Pour Terasaka et coll. (2006
), la longueur des chaînes alkyles des parabènes est importante pour l’effet œstrogénique dans les cellules MCF-7. Il existe une corrélation forte entre l’expression des gènes dépendants des œstrogènes et ceux induits par le propyl parabène, comparativement au méthyl parabène ou à l’éthyl parabène. Cet effet a également été rapporté par d’autres groupes (Gomez et coll., 2005
).


Le tableau 59.I
présente les relations entre un œstrogène et les parabènes par différentes méthodes.

Tableau 59.I Résumé des corrélations entre le 17β-œstradiol et les parabènes (Terasaka et coll., 2006)
Composé
|
Corrélation avec Gènes œstrogène dépendant (coefficient R)
|
Liaison à ER (RBA %)a
|
Test de double hybride en levure (REC10, M)b
|
---|---|---|---|
Œstrogène (17β-œstradiol)
|
0,91c
|
100
|
3 × 10−10
|
Méthyl parabène
|
-0,21
|
0,0004
|
4 × 10−4
|
Éthyl parabène
|
0,19
|
0,0006
|
1 × 10−4
|
Propyl parabène
|
0,74
|
0,0006
|
1 × 10−5
|
Butyl parabène
|
0,60
|
0,0009
|
3 × 10−6
|
a Données Blair et coll. (2000). RBA est l’affinité de liaison relative par rapport à celle du 17β-œstradiol de 10 % ; b Données Nishihara et coll. (2000
). REC10 indique la concentration (M) des parabènes donnant 10 % de l’activité de 10 nM de 17β-œstradiol, quantifiée par l’activité de la β-galactosidase dans un système de gènes rapporteurs ; c Moyenne de 9 essais pour 120 gènes (S.D. = 0.024)
Rajapakse et coll. (2002
) ont observé que les combinaisons de xéno-œstrogènes qui incluent le benzyl parabène, peuvent produire un effet même si les concentrations de chaque composé sont inférieures à celle requise lorsqu’ils sont testés isolément.

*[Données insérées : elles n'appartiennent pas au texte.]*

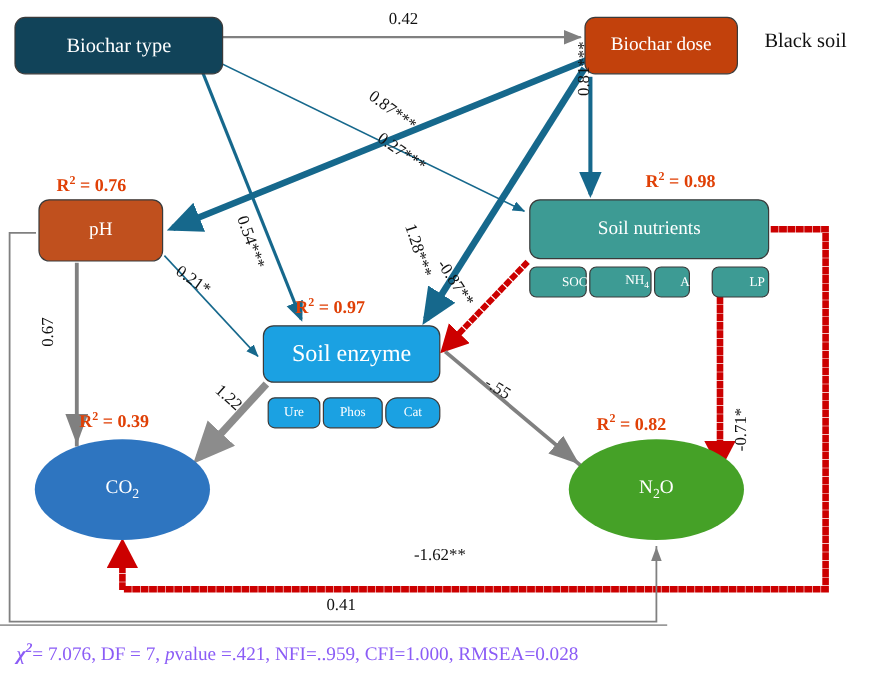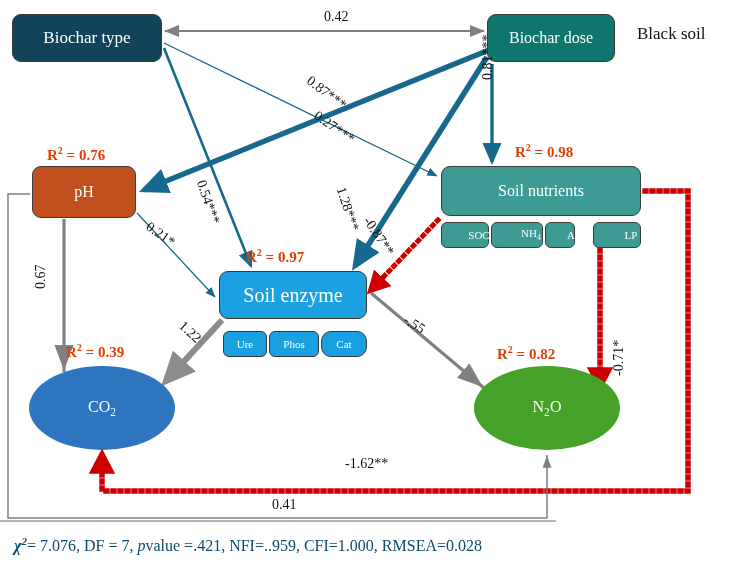--- a/index.html
+++ b/index.html
@@ -12,7 +12,7 @@
         color:#ffffff;font-family:"Liberation Serif",serif;z-index:5;}
   .node.ellipse{border-radius:50%;border:none;}
 
-  #n-biochar-type{left:12px;top:14px;width:150px;height:48px;background:#114359;font-size:17px;}
+  #n-biochar-type{left:12px;top:14px;width:174px;height:48px;background:#114359;font-size:17px;}
   #n-biochar-dose{left:487px;top:14px;width:128px;height:48px;background:#0f766e;font-size:16px;}
   #n-ph{left:32px;top:166px;width:104px;height:52px;background:#C0501E;font-size:16px;}
   #n-soil-nutrients{left:441px;top:166px;width:200px;height:50px;background:#3D9B94;font-size:16px;}

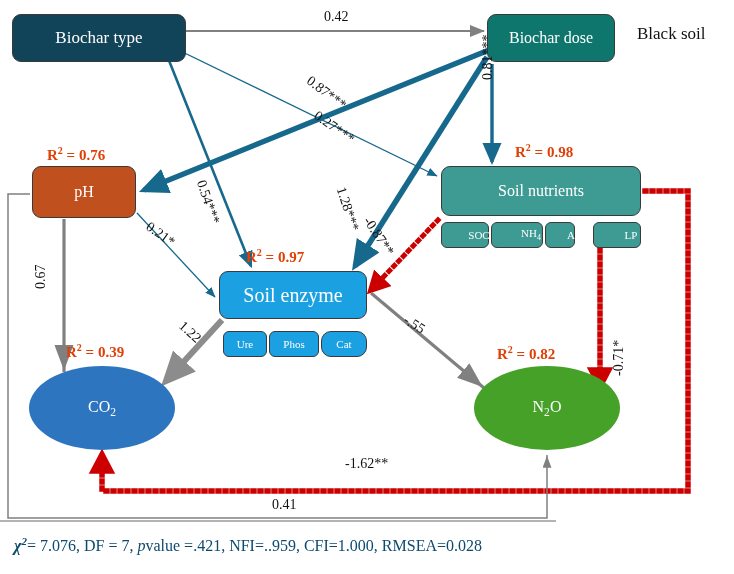--- a/index.html
+++ b/index.html
@@ -13,7 +13,7 @@
   .node.ellipse{border-radius:50%;border:none;}
 
   #n-biochar-type{left:12px;top:14px;width:174px;height:48px;background:#114359;font-size:17px;}
-  #n-biochar-dose{left:487px;top:14px;width:128px;height:48px;background:#0f766e;font-size:16px;}
+  #n-biochar-dose{left:487px;top:14px;width:128px;height:48px;background:#c2410c;font-size:16px;}
   #n-ph{left:32px;top:166px;width:104px;height:52px;background:#C0501E;font-size:16px;}
   #n-soil-nutrients{left:441px;top:166px;width:200px;height:50px;background:#3D9B94;font-size:16px;}
   #n-soil-enzyme{left:219px;top:271px;width:148px;height:48px;background:#1BA1E2;font-size:20px;}

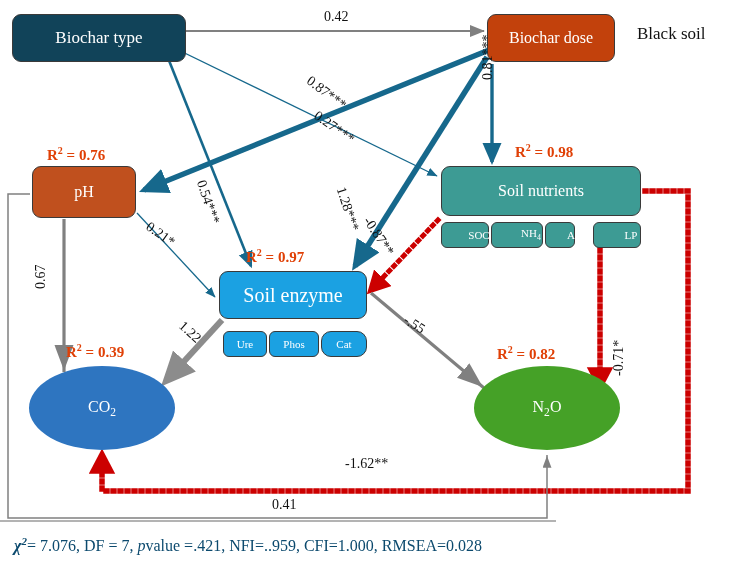--- a/index.html
+++ b/index.html
@@ -37,7 +37,7 @@
   .r2{position:absolute;color:#E04006;font-weight:bold;font-size:15px;
       font-family:"Liberation Serif",serif;white-space:nowrap;z-index:8;}
   #r2-ph{left:47px;top:145px;}
-  #r2-nutrients{left:515px;top:142px;}
+  #r2-nutrients{left:538px;top:142px;}
   #r2-enzyme{left:246px;top:247px;}
   #r2-co2{left:66px;top:342px;}
   #r2-n2o{left:497px;top:344px;}

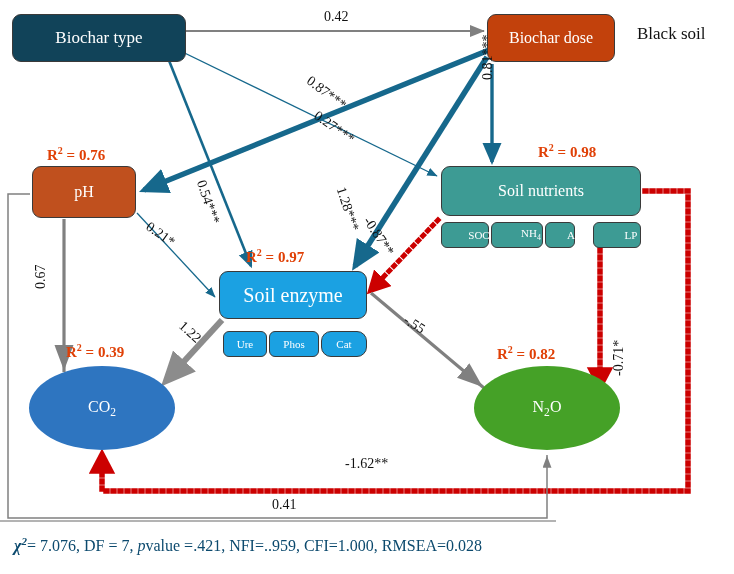--- a/index.html
+++ b/index.html
@@ -63,7 +63,7 @@
   #black-soil{position:absolute;left:637px;top:24px;color:#111;font-size:17px;
               font-family:"Liberation Serif",serif;z-index:9;}
 
-  #stats{position:absolute;left:14px;top:535px;color:#0c4a6e;font-size:16px;
+  #stats{position:absolute;left:14px;top:535px;color:#8b5cf6;font-size:16px;
          font-family:"Liberation Serif",serif;white-space:nowrap;z-index:9;}
   #stats .chi{font-weight:bold;font-style:italic;font-family:"Liberation Serif",serif;}
   #stats .chi sup{font-size:11px;}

Une hypothèse concernant l’activité œstrogénique des parabènes a été proposée par Prusakiewicz et coll. (2007
). Les auteurs ont rapporté que les parabènes inhibent les sulfotransférases de la peau et des kératinocytes. Ces enzymes participent au métabolisme des œstrogènes et leur inhibition pourrait conduire à une augmentation du taux des œstrogènes endogènes. Dans cette étude, le butyl parabène possédait la plus forte activité inhibitrice.

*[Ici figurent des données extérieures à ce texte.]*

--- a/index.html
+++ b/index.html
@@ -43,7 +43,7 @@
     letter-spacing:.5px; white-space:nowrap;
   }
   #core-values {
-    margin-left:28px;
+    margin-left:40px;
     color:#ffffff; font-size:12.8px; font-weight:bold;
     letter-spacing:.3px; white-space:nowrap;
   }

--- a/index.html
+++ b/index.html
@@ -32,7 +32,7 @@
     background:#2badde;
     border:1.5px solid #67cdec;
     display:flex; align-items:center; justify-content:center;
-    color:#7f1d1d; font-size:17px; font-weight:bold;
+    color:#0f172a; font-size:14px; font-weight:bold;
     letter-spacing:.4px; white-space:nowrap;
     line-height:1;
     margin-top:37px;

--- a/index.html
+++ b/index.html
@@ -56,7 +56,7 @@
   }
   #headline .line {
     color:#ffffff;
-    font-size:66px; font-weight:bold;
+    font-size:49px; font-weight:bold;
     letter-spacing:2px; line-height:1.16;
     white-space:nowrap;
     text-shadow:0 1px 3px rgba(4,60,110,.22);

Récepteur nucléaires : activité anti-androgénique
Une très faible activité anti-androgénique a également été observée in vitro avec le méthyl, propyl et butyl parabène (Chen et coll., 2007
; Kim et coll., 2010
).


En conclusion, un certain nombre d’études ont mis en évidence la capacité des parabènes à se lier au récepteur des œstrogènes avec cependant une affinité 10 000 à 2 500 000 fois plus faible que le ligand naturel. Dans plusieurs tests, l’intensité de l’activité œstrogénique augmente avec la longueur de la chaîne (méthyl<éthyl<propyl<butyl parabène).